# LexiconAugmentedNER

**Repository Path**: zenglanllan/LexiconAugmentedNER

## Basic Information

- **Project Name**: LexiconAugmentedNER
- **Description**: LexiconAugmentedNER
- **Primary Language**: Unknown
- **License**: Not specified
- **Default Branch**: master
- **Homepage**: None
- **GVP Project**: No

## Statistics

- **Stars**: 0
- **Forks**: 0
- **Created**: 2021-06-24
- **Last Updated**: 2022-10-27

## Categories & Tags

**Categories**: Uncategorized

**Tags**: None

## README

# LexiconAugmentedNER
This is the implementation of our arxiv paper "[Simplify the Usage of Lexicon in Chinese NER](https://arxiv.org/pdf/1908.05969.pdf)", which rejects complicated operations for incorporating word lexicon in Chinese NER. We show that incorporating lexicon in Chinese NER can be quite simple and, at the same time, effective.

# Source code description
## Requirement:
Python 3.6
Pytorch 0.4.1

## Input format:
CoNLL format, with each character and its label split by a whitespace in a line.

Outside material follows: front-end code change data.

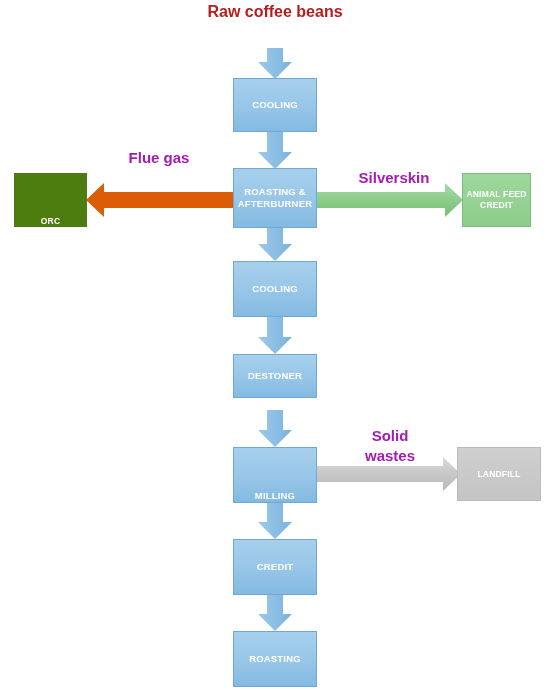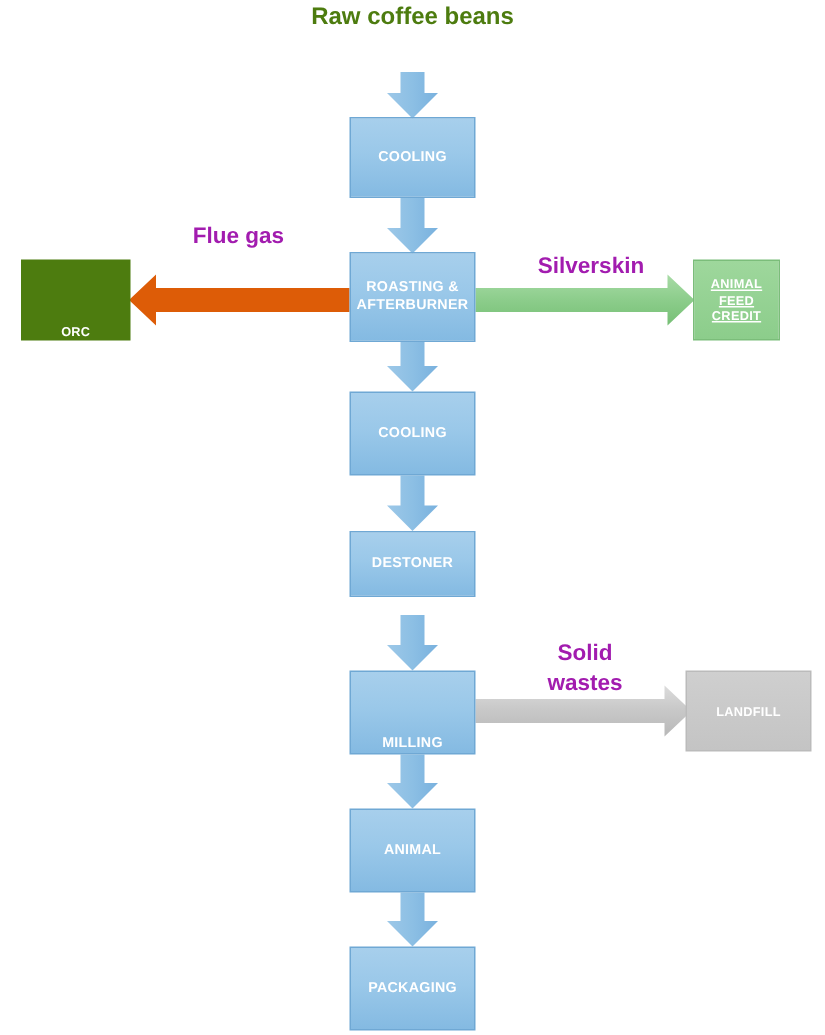"Raw coffee beans" .toplabel { color: #4d7c0f -> #b91c1c }
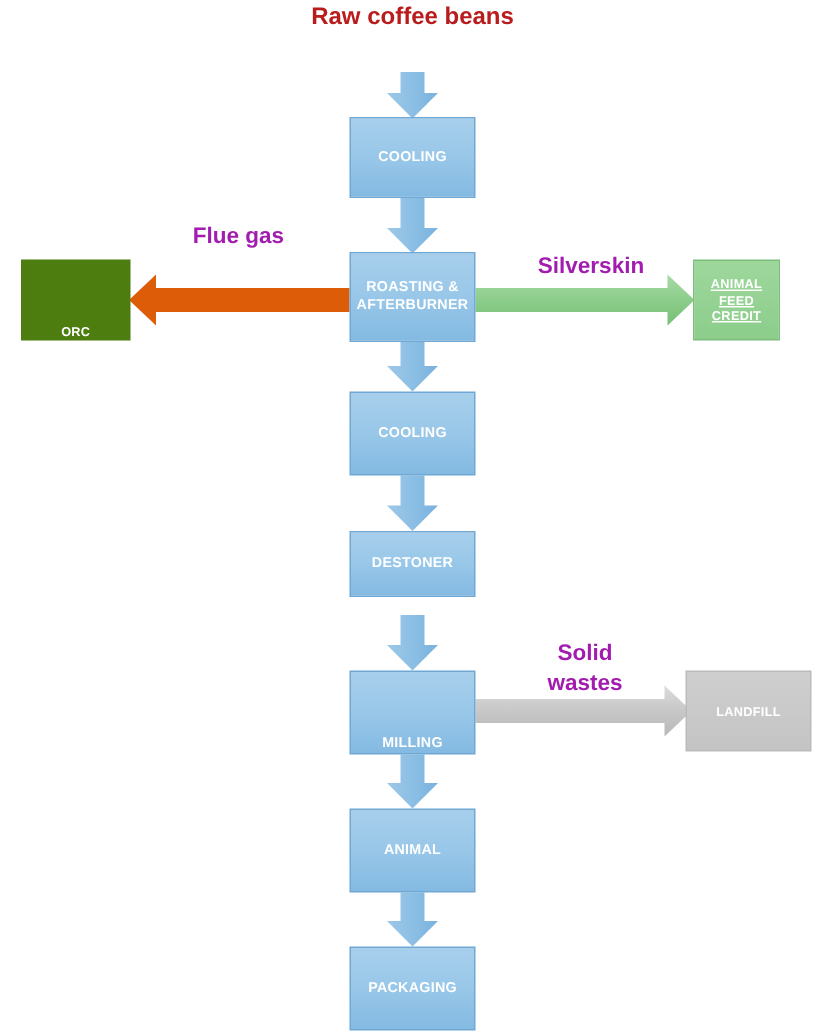"ANIMAL FEED CREDIT" div.node { text-decoration: underline -> none; width: 58px -> 69px }
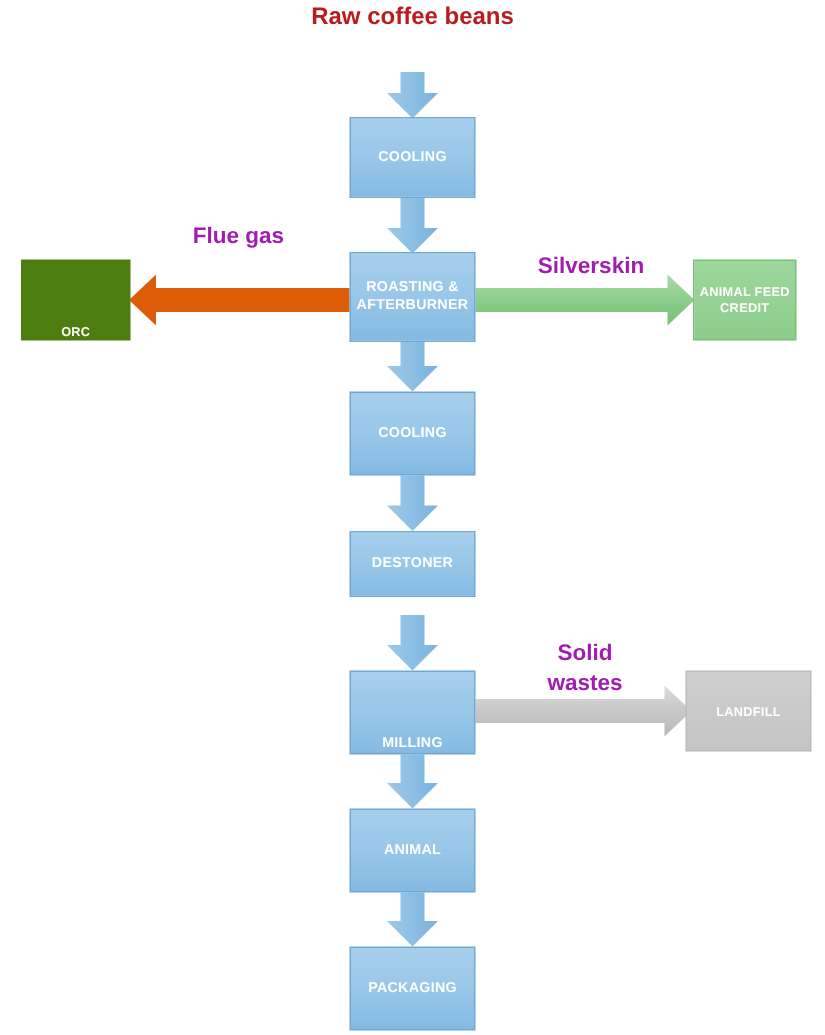"ANIMAL" span { text: ANIMAL -> CREDIT }
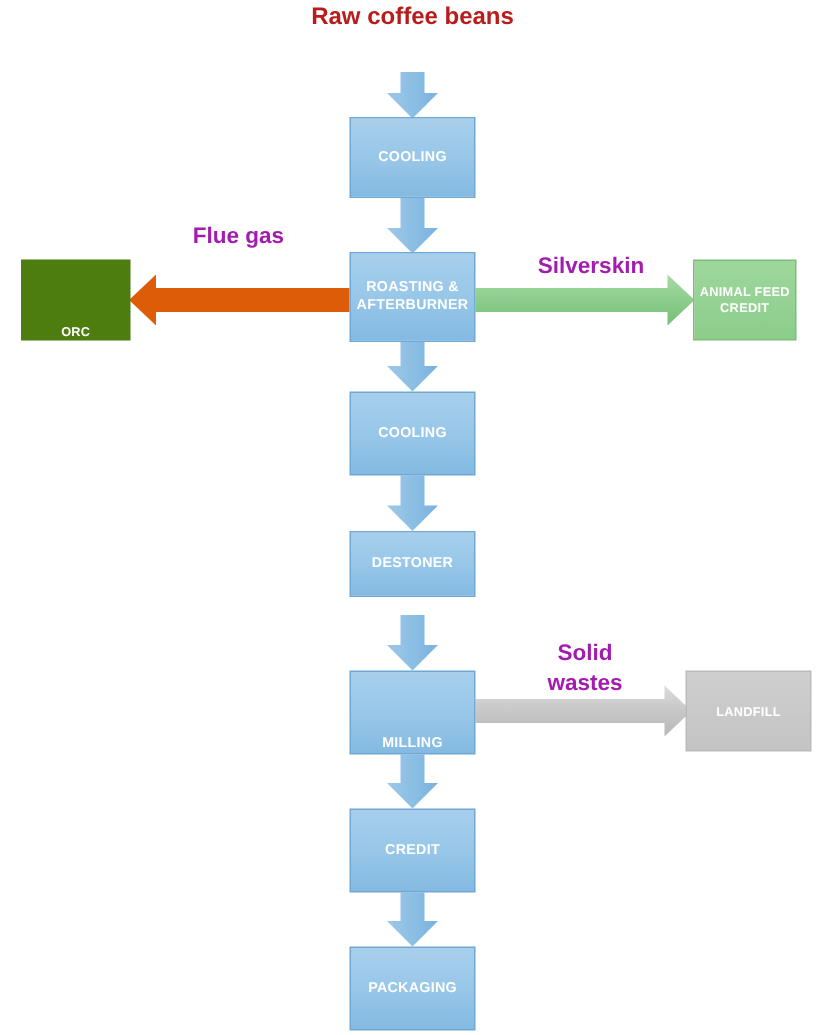"PACKAGING" span { text: PACKAGING -> ROASTING }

The "BMES" tag scheme is prefered.

别 O 

错 O

过 O

邻 O

近 O

大 B-LOC

鹏 M-LOC

湾 E-LOC

的 O

湿 O

地 O

## Pretrain embedding:
The pretrained embeddings(word embedding, char embedding and bichar embedding) are the same with [Lattice LSTM](https://www.aclweb.org/anthology/P18-1144)

## Run the code:
1. Download the character embeddings and word embeddings from [Lattice LSTM](https://github.com/jiesutd/LatticeLSTM) and put them in the `data` folder.
2. Download the four datasets in `data/MSRANER`, `data/OntoNotesNER`, `data/ResumeNER` and `data/WeiboNER`, respectively.
3. To train on the four datasets:

- To train on OntoNotes:

`python main.py --train data/OntoNotesNER/train.char.bmes --dev data/OntoNotesNER/dev.char.bmes --test data/OntoNotesNER/test.char.bmes --modelname OntoNotes --savedset data/OntoNotes.dset `

- To train on Resume:

`python main.py --train data/ResumeNER/train.char.bmes --dev data/ResumeNER/dev.char.bmes --test data/ResumeNER/test.char.bmes --modelname Resume --savedset data/Resume.dset --hidden_dim 200`

- To train on Weibo:

`python main.py --train data/WeiboNER/train.all.bmes --dev data/WeiboNER/dev.all.bmes --test data/WeiboNER/test.all.bmes --modelname Weibo --savedset data/Weibo.dset --lr=0.005 --hidden_dim 200`

- To train on MSRA:

`python main.py --train data/MSRANER/train.char.bmes --dev data/MSRANER/dev.char.bmes --test data/MSRANER/test.char.bmes --modelname MSRA --savedset data/MSRA.dset`

4. To train/test your own data: modify the command with your file path and run.